C-Lite Interpreter Design Decisions
CO523 Project Specification §5: Design Discussion
Lexical Analysis
Decision 1: Hand-Written Lexer vs Parser Generator
- Choice: Hand-written recursive scanner
- Rationale: Educational transparency, explicit error control
- Trade-off: More code, but clearer understanding of DFA implementation
Decision 2: Explicit EOF Token
- Choice: Generate explicit EOF token
- Rationale: Simplifies parser termination, aligns with FOLLOW set theory
- Trade-off: One extra token per program
Decision 3: Source Location Tracking
- Choice: 1-indexed line/column on every token
- Rationale: Professional error reporting
- Trade-off: Slightly more memory per token
Syntax Analysis
Decision 4: Recursive Descent Parser
- Choice: LL(1) recursive descent
- Rationale: Educational value, explicit control flow, easy debugging
- Trade-off: Cannot handle left-recursion directly (grammar transformation required)
Decision 5: Operator Precedence Hierarchy
- Choice: 4-level expression hierarchy (relational, additive, multiplicative, primary)
- Rationale: Matches C semantics, correct AST construction
- Trade-off: More parser methods, but clearer precedence enforcement
Decision 6: Declarations in Blocks
- Choice: Allow declarations inside blocks
- Rationale: Matches C semantics, enables lexical scoping
- Trade-off: More complex symbol table management
Semantic Evaluation
Decision 7: Visitor Pattern for Interpretation
- Choice: ASTVisitor pattern
- Rationale: Separates traversal from execution, extensible
- Trade-off: More classes, but cleaner architecture
Decision 8: Stack-Based Symbol Table
- Choice: List of scope dictionaries
- Rationale: Matches block scoping, efficient enter/exit
- Trade-off: O(n) lookup in deep nesting (acceptable for C-Lite)
Decision 9: C-Style Truthiness
- Choice: 0 = false, non-zero = true (int and float)
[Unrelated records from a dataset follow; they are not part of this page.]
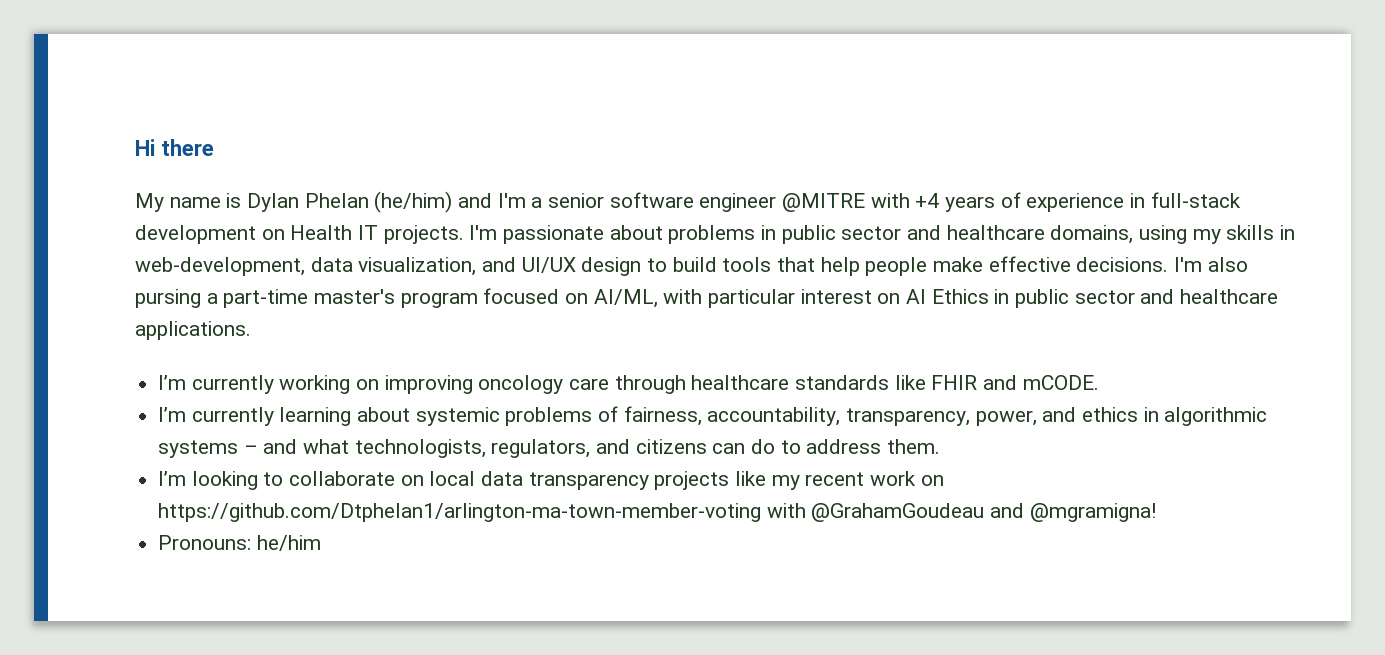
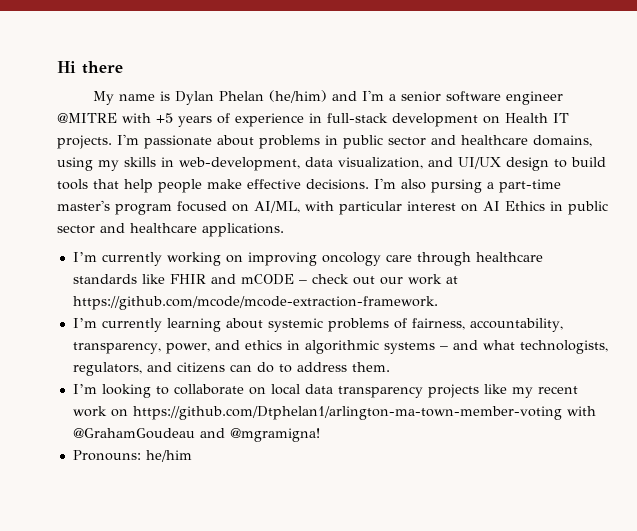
[915,193,940,208] +4 -> [156,113,173,123] +5
[1022,375,1099,390] mCODE. -> [240,274,458,285] [72,296,438,310] mCODE – check out our work at https://github.com/mcode/mcode-extraction-framework.

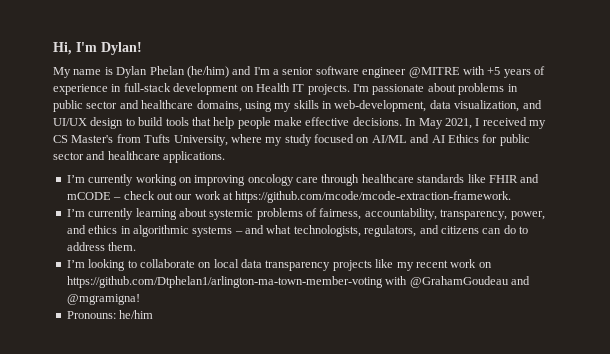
[57,61,123,74] Hi there -> [53,42,142,55] Hi, I'm Dylan!
[374,178,561,193] [57,200,478,215] I'm also pursing a part-time master's program focused on AI/ML, with particular interest on -> [405,117,546,129] [53,134,430,146] In May 2021, I received my CS Master's from Tufts University, where my study focused on AI/ML and
[550,201,563,211] in -> [482,134,498,143] for

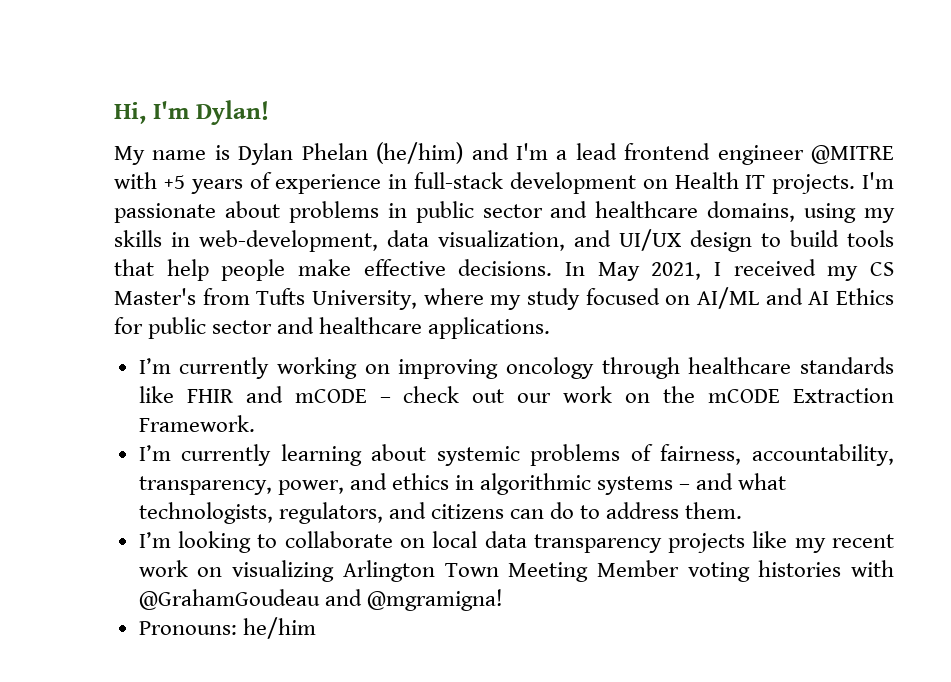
[282,66,359,75] senior software -> [575,143,711,160] lead frontend
[296,177,318,183] care -> (595, 368) none
[223,191,512,203] at https://github.com/mcode/mcode-extraction-framework. -> [625,386,894,403] [138,415,255,432] on the mCODE Extraction Framework.
[66,276,383,288] https://github.com/Dtphelan1/arlington-ma-town-member-voting -> [232,560,842,582] visualizing Arlington Town Meeting Member voting histories

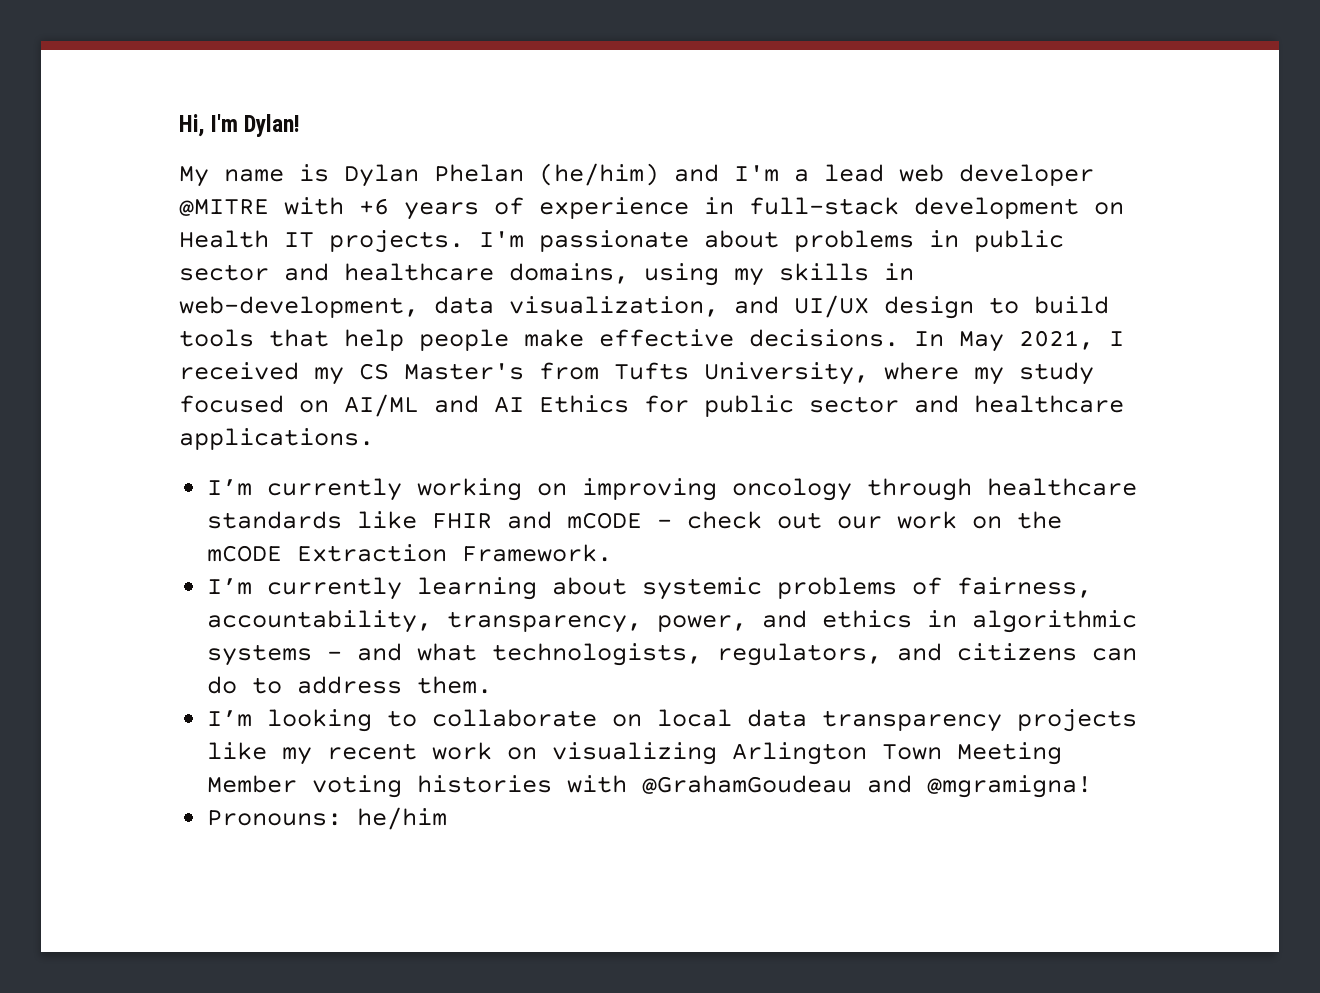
[624,143,804,165] frontend engineer -> [899,164,1094,186] web developer
[163,175,185,189] +5 -> [359,198,389,215] +6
- Rationale: Matches C semantics
- Trade-off: Explicit coercion rules documented
Decision 10: Type Coercion on Assignment
- Choice: Implicit coercion (int←float truncates, float←int promotes)
- Rationale: Matches C semantics, simplifies mixed-type arithmetic
- Trade-off: Potential precision loss (documented in test suite)
Decision 11: Uninitialized Variable Detection
- Choice: Raise SemanticError on use before initialization
- Rationale: Type safety, prevents undefined behavior
- Trade-off: Slightly stricter than C (which allows uninitialized reads)
Decision 12: Integer Division
- Choice: int/int = floor division, float otherwise
- Rationale: Matches C semantics for integer types
- Trade-off: Explicit type coercion required for float division
Error Handling Strategy
Decision 13: Fail-Fast vs Error Collection
- Choice: Fail-fast (stop on first error)
- Rationale: Simpler implementation, standard for educational compilers
- Trade-off: Only first error reported per parse/execution
Decision 14: Exception Hierarchy
- Choice: LexerError, ParserError, SemanticError with line/column
- Rationale: Precise error reporting
- Trade-off: More exception classes, but clearer error categorization
Testing Strategy
Decision 15: TDD Approach
- Choice: Test-first development
- Rationale: Robustness
- Trade-off: More upfront time, but fewer bugs
Decision 16: Test Coverage Goals
- Choice: 200+ tests covering all 18 gap categories
- Rationale: Production-grade robustness
- Trade-off: Longer test suite execution time
Decision 17: Time Complexity
- Lexer: O(n) single-pass
- Parser: O(n) single-pass
- Interpreter: O(n) tree traversal
- Symbol Table Lookup: O(s) where s = scope depth
Decision 18: Memory Management
- Choice: Python garbage collection
- Rationale: Simplicity for educational project
- Trade-off: Less control than manual memory management
Known Limitations
Limitation 1: Recursion Depth for Deep ASTs
Issue: Python’s default recursion limit (~1000 frames) is exceeded by deeply nested expression trees (e.g., 1000-term addition chain).
Root Cause: Recursive visitor pattern (visit_binary_op calls itself for each nested BinaryOp node).
Impact: Programs with deeply nested expressions (>500 levels) may fail with RecursionError.
Mitigation Strategies:
- Increase recursion limit:
sys.setrecursionlimit(3000) (used in stress tests)
- Iterative evaluation: Replace recursive visitor with stack-based evaluation (complex, not implemented)
- Expression flattening: Optimize AST during parsing to reduce depth (not implemented)
Trade-off Analysis:
- Choice: Recursive visitor pattern for educational clarity
- Benefit: Clear separation of traversal logic, easy to understand (Week 13)
- Cost: Recursion depth limitation
- Alternative: Iterative traversal (more complex, less educational value)
Production Systems: JVM, CPython use stack-based evaluation or increase recursion limits for interpreter loops.
Limitation 2: No Loop Constructs
Issue: C-Lite does not support while or for loops (Project Spec §3).
Impact: Cannot express iterative algorithms directly.
Future Extension: Add loop constructs with proper termination analysis (Week 6: Control Structures).
Limitation 3: No Error Recovery
Issue: Parser uses fail-fast strategy (stops on first error).
Impact: Only first syntax error reported per compilation.
Trade-off: Simpler implementation vs. better user experience.
References
- Sebesta, R.W. - Concepts of Programming Languages (12th Edition)
- Scott, M.L. - Programming Language Pragmatics (4th Edition)